В этом исследовании мы сообщаем о секвенировании внехромосомной кольцевой ДНК и транскриптома одной клетки (scEC&T-seq), методе, который позволяет параллельно секвенировать все типы кольцевой ДНК, независимо от их размера, содержания и количества копий, а также полноразмерную мРНК в одном клетки. Мы демонстрируем его полезность для профилирования одиночных раковых клеток, содержащих как структурно сложные мультифрагментированные вкДНК, так и небольшие кольцевые ДНК.

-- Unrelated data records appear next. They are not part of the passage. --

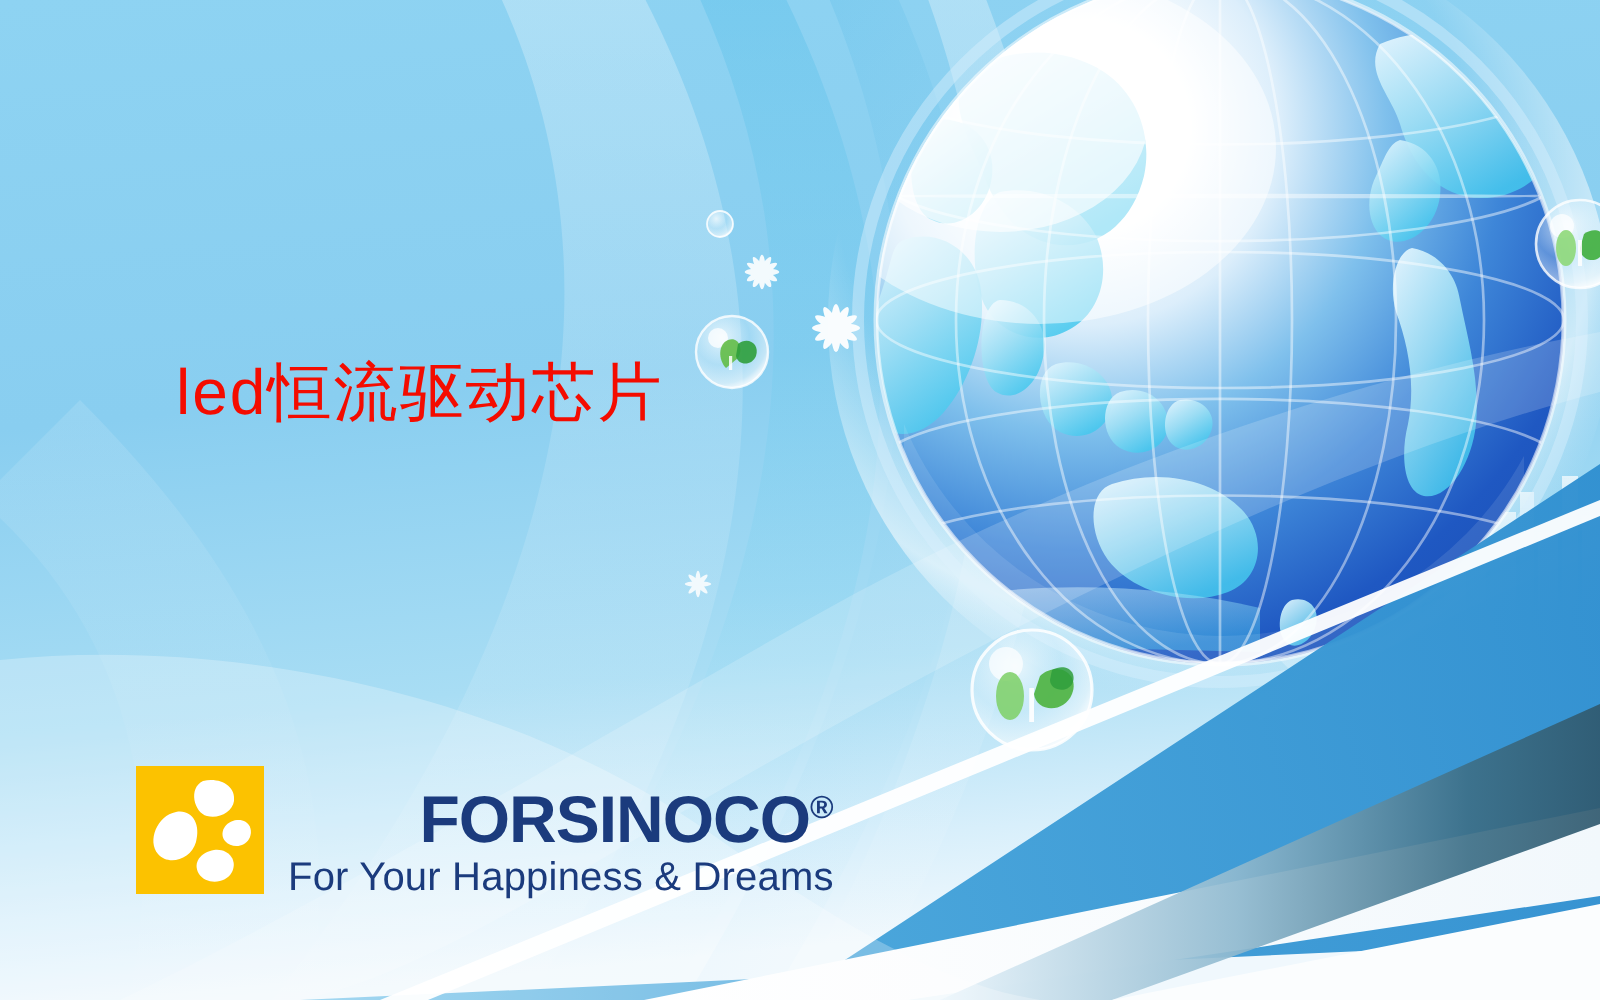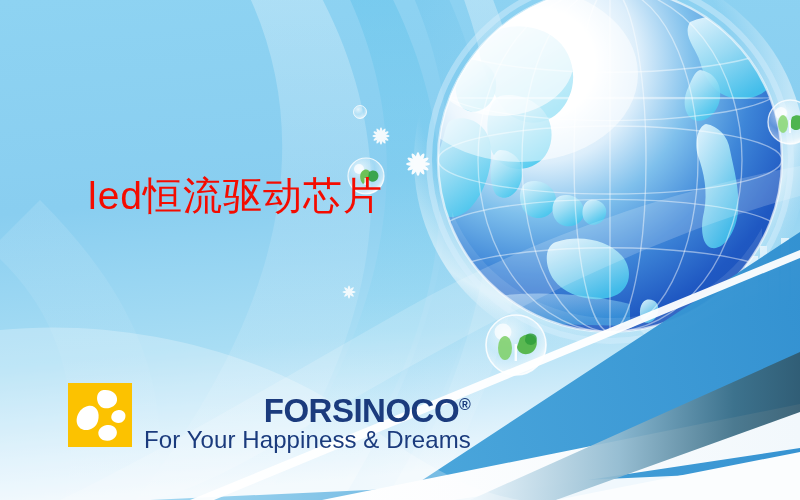--- a/index.html
+++ b/index.html
@@ -22,7 +22,7 @@
     left:88px; top:166px;
     z-index:20;
     color:#f40c00;
-    font-size:39px;
+    font-size:32px;
     line-height:60px;
     font-weight:400;
     letter-spacing:1px;

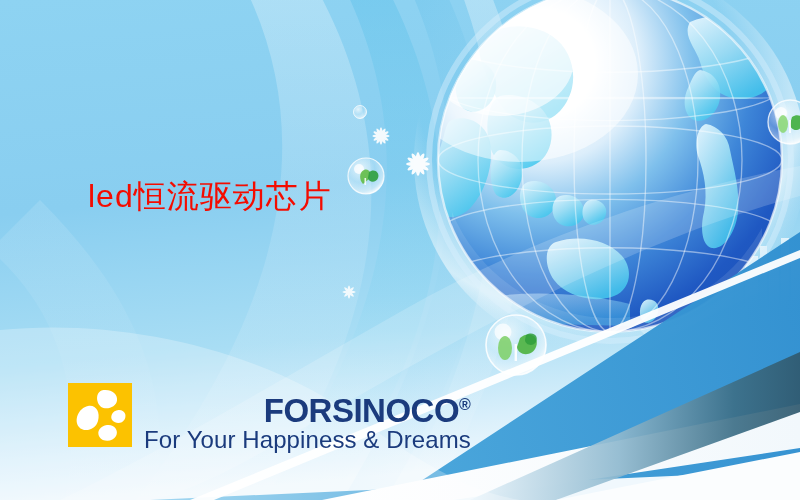--- a/index.html
+++ b/index.html
@@ -60,7 +60,7 @@
   }
   #logo-tag {
     color:#1b3b7d;
-    font-size:24px;
+    font-size:20px;
     line-height:20px;
     letter-spacing:0.1px;
     white-space:nowrap;

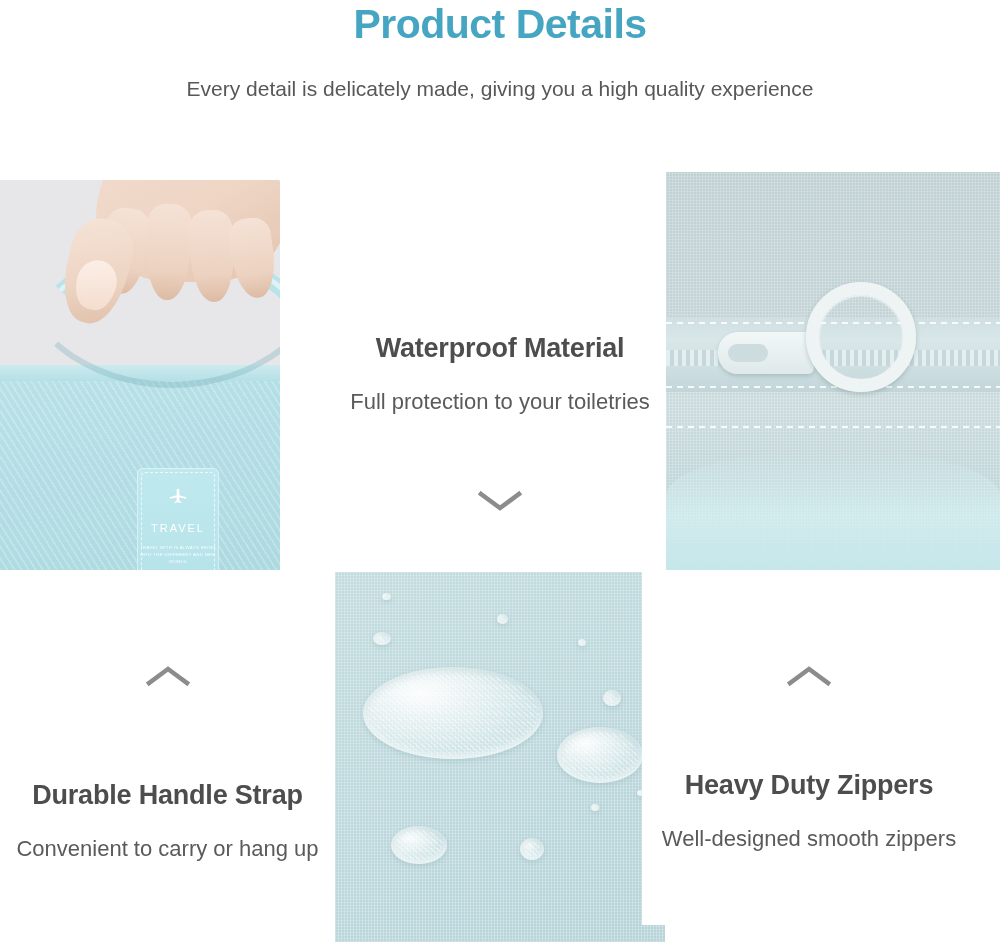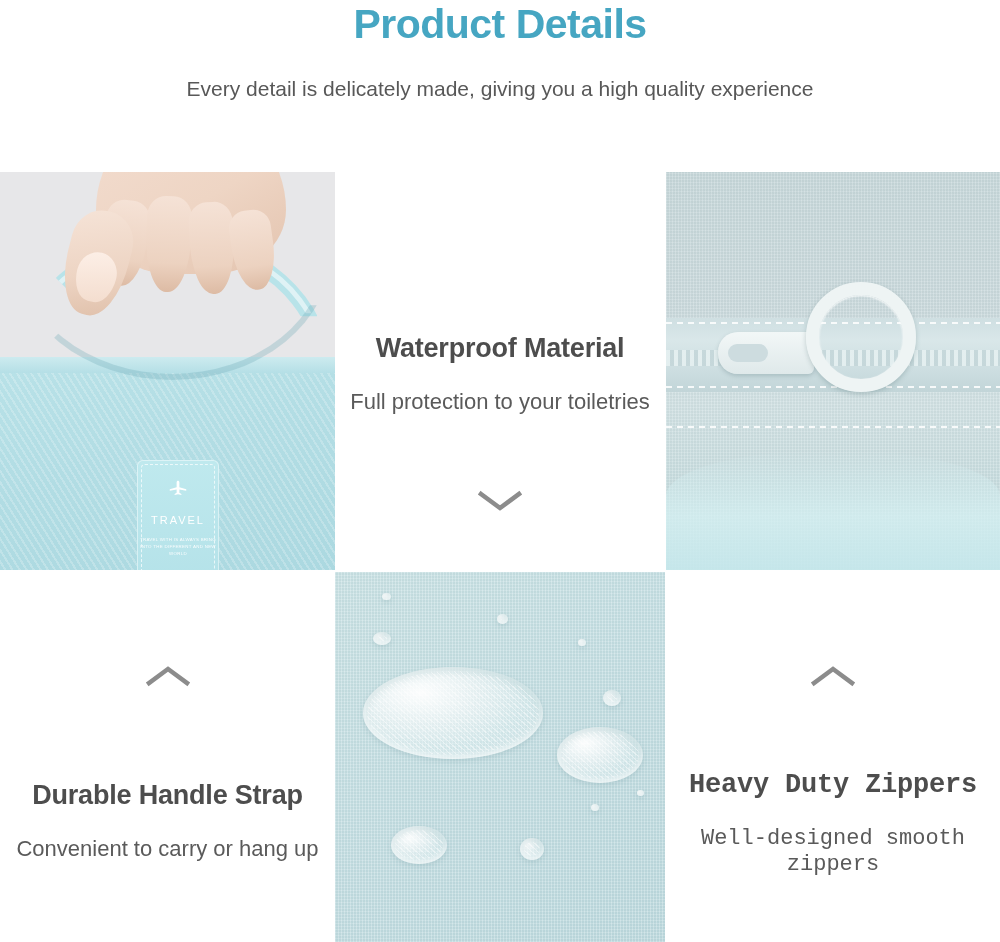--- a/index.html
+++ b/index.html
@@ -35,7 +35,7 @@
   .cell { position:absolute; overflow:hidden; background:#fff; }
 
   
-  .cell-tl { left:0;   top:0;   width:335px; height:398px; }
+  .cell-tl { left:0;   top:8px;   width:280px; height:398px; }
   .cell-tc { left:335px; top:0; width:330px; height:398px; }
   .cell-tr { left:666px; top:0; width:334px; height:398px; }
   .cell-bl { left:0;   top:398px; width:335px; height:372px; }

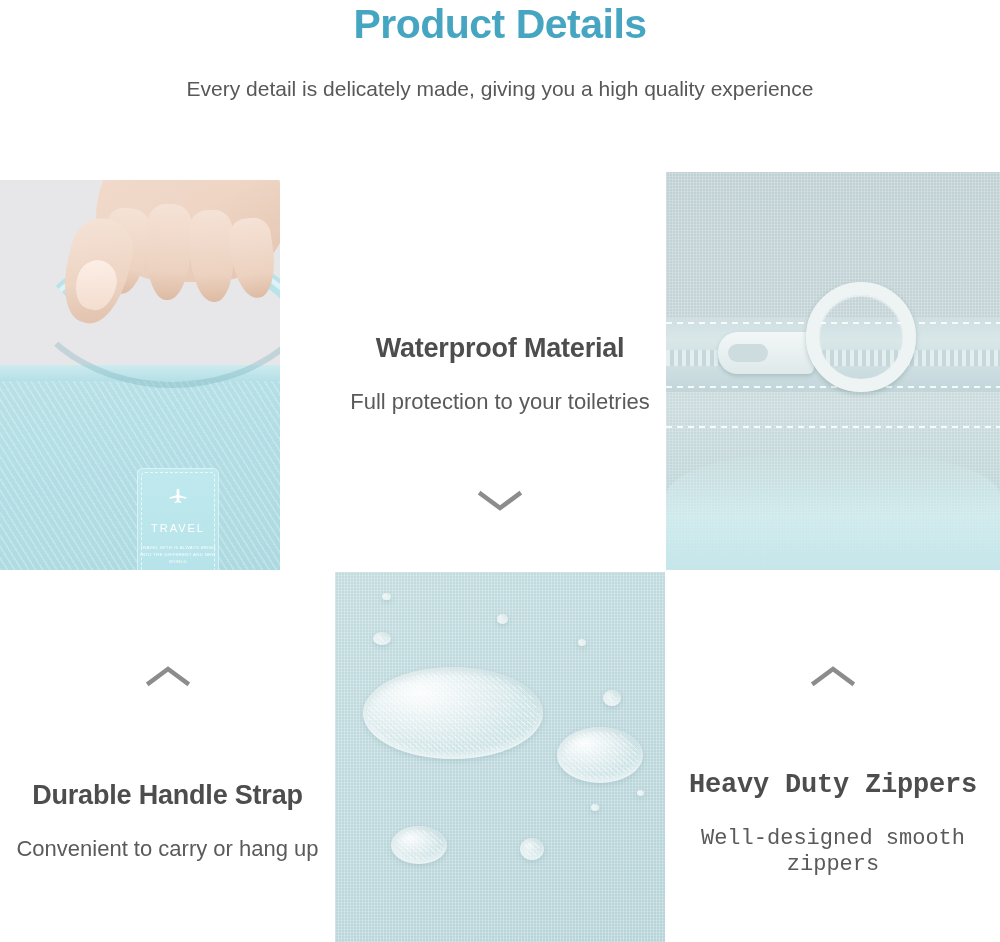--- a/index.html
+++ b/index.html
@@ -40,7 +40,7 @@
   .cell-tr { left:666px; top:0; width:334px; height:398px; }
   .cell-bl { left:0;   top:398px; width:335px; height:372px; }
   .cell-bc { left:335px; top:400px; width:330px; height:370px; }
-  .cell-br { left:666px; top:398px; width:334px; height:355px;font-family:Liberation Mono, monospace; }
+  .cell-br { left:642px; top:398px; width:334px; height:355px; }
 
   
   .txt-wrap { position:absolute; left:0; width:100%; text-align:center; }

Современные подходы к очистке кольцевой ДНК включают три последовательных этапа: выделение ДНК с последующим удалением линейной ДНК посредством расщепления экзонуклеазой и обогащением кольцевой ДНК путем амплификации по катящемуся кругу3,6,25. Мы пришли к выводу, что этот подход можно масштабировать до отдельных клеток, а в сочетании с Smart-seq2 (ссылка 26) он может позволить параллельное секвенирование кольцевой ДНК и мРНК. Чтобы оценить наш метод на отдельных клетках, мы использовали линии клеток рака нейробластомы, которые мы ранее охарактеризовали в массовых популяциях3. Мы использовали FACS для разделения клеток на 96-луночные планшеты (рис. 1а, дополнительные рис. 1а, б и дополнительная таблица 1). ДНК отделяли от полиаденилированной РНК, которая захватывалась на магнитных шариках, связанных с одноцепочечными последовательностями дезокситимидиновых (Oligo dT) праймеров, аналогично предыдущим подходам27. ДНК подвергали расщеплению экзонуклеазой, что успешно проводилось в прошлом в массовых популяциях клеток, для обогащения кольцевой ДНК3,6,25 (рис. 1b). ДНК, подвергнутая воздействию эндонуклеазы PmeI перед расщеплением экзонуклеазой, служила отрицательным контролем3. В некоторых случаях ДНК оставляли непереваренной в качестве дополнительного контроля (рис. 1б). ДНК, оставшаяся после различных режимов расщепления, была амплифицирована. Амплифицированную ДНК подвергали парному секвенированию на Illumina, а в некоторых случаях – секвенированию с длинным считыванием Nanopore (рис. 1а). Был проанализирован состав последовательностей кольцевых ДНК и сделан вывод о геномном происхождении в кольцевых областях с использованием ранее разработанных вычислительных алгоритмов для анализа кольцевых ДНК3.